Михаил Иванович работал в крепости с привычной сноровкой, словно был не шутя доволен судьбой. Но Федор Михайлович чувствовал, что это довольство было рассчитанное и что каторжной жизни (как и самому Федору Михайловичу) было необычайно мало Михаилу Ивановичу. Казалось, что он живет как бы по секрету и секрет этот пока никому не открывает.
Михаил Иванович также проницательно подмечал затаенные надежды и планы Федора Михайловича. И иной раз в спорах с ним слетали у него с языка презрительные словечки, так как тонкость чувств Федора Михайловича и мягкость его понятий, часто призрачных, претили Михаилу Ивановичу.
— Да нельзя злобой-то жить! — упрямо восклицал Федор Михайлович, споря с Михаилом Ивановичем. — Ведь душа мертвеет от злобы. И тут уж не до счастливых дней! А надо одолеть себя, перестрадать. Потому — для упоенья жизнью предназначена только будущность. Сейчас же людям иной определен удел. Вот к чему я пришел, — убеждал он.
Но Михаил Иванович упорно отодвигал в сторону советы столичного сочинителя.
— Это из-за чего я-то буду страдать? Да на что мне это самое ваше страдание? — решительно отвечал он.
Одним словом, до конца так и не сошлись они друг с другом и даже, можно сказать, стали держаться на известном расстоянии, вместе с тем и любопытствуя и чувствуя друг друга.
Но что особенно прельстило Федора Михайловича в его острожном знакомце, это его порывность, смелое и упорное движение чувств ради добытия прав, которые считались им полностью и бесповоротно принадлежащими ему — человеку и прежде всего человеку. Слушая Михаила Ивановича и глядя на его нечисто бритое и строго сосредоточенное лицо, Федор Михайлович непреодолимо старался понять, до каких пределов доходила воля таких людей в те минуты, когда они решали уже от слов идти прямо к делу и наконец дерзнуть, засвоевольничать, перейти все законные грани и черты и все поставить по-своему, взбунтоваться — и при этом по праву, так как цели бунта у таких людей бывали по большей части благородные, с добрыми намерениями, едва ли не с подвигом и, во всяком случае, человечески объяснимые. Решимость во имя любви, дерзость поступков ради спасения и помощи, даже преступление во имя чужого счастья, во имя защиты женщины, детей, старика отца — да ведь тут есть о чем задуматься всем господам сочинителям и блюстителям нравов, всем наблюдателям отверженных судеб в всяким философствующим, но в то же время и голодным людям. Как измерить расчет человеческих сил, преднамеренно и наперерез всем законам отданных для высоких целей любви? Как оценить его, как благословить или, быть может, вовсе отвергнуть?

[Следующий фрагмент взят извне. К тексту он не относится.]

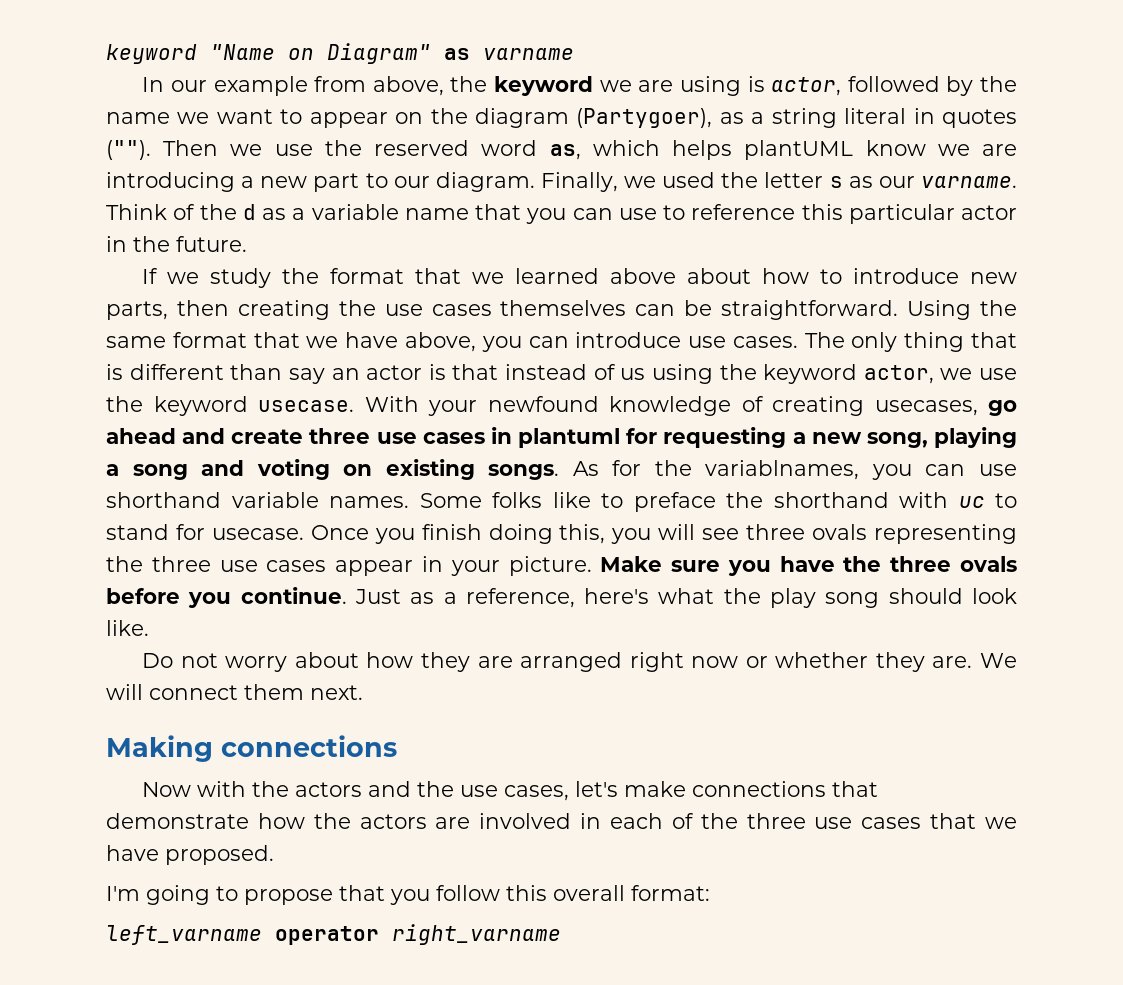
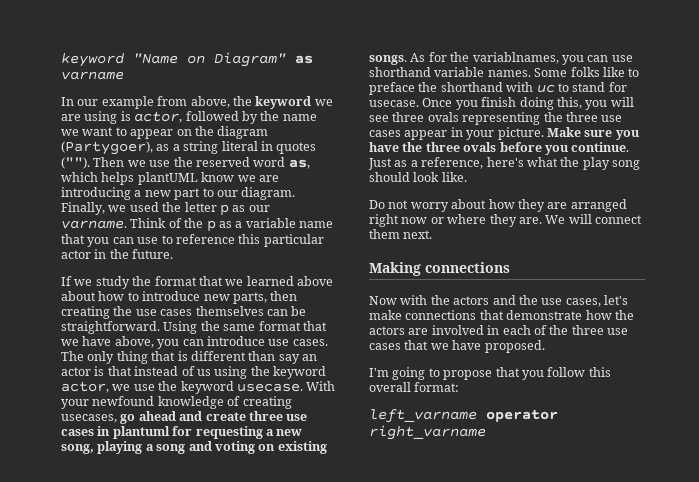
[829,176,843,188] s -> [219,204,229,216] p
[242,204,256,220] d -> [206,220,216,232] p
[775,652,869,668] whether -> [447,214,487,224] where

И Федор Михайлович еще и еще пристальнее стал вглядываться в Михаила Ивановича да и в других каторжан, прятавших свои затаенные чувства среди почерневших бревенчатых срубов острожных казарм. У одних он подмечал полнейшее оправдание всех содеянных поступков, полнейшую удовлетворенность тем, что хоть и в каторгу попал, однако ж сделал необходимейшее дело, тем более что оно было оправдано многими посторонними людьми; другие к своему оправданию прилагали гордую мысль, что они — полные цари над своими судьбами и не кто другой, как только они сами подписывают себе приговоры. «Я царь! Я — бог!» — считали и заявляли они, идя прямо против чужой воли и против всяких статей, записанных в разных сводах.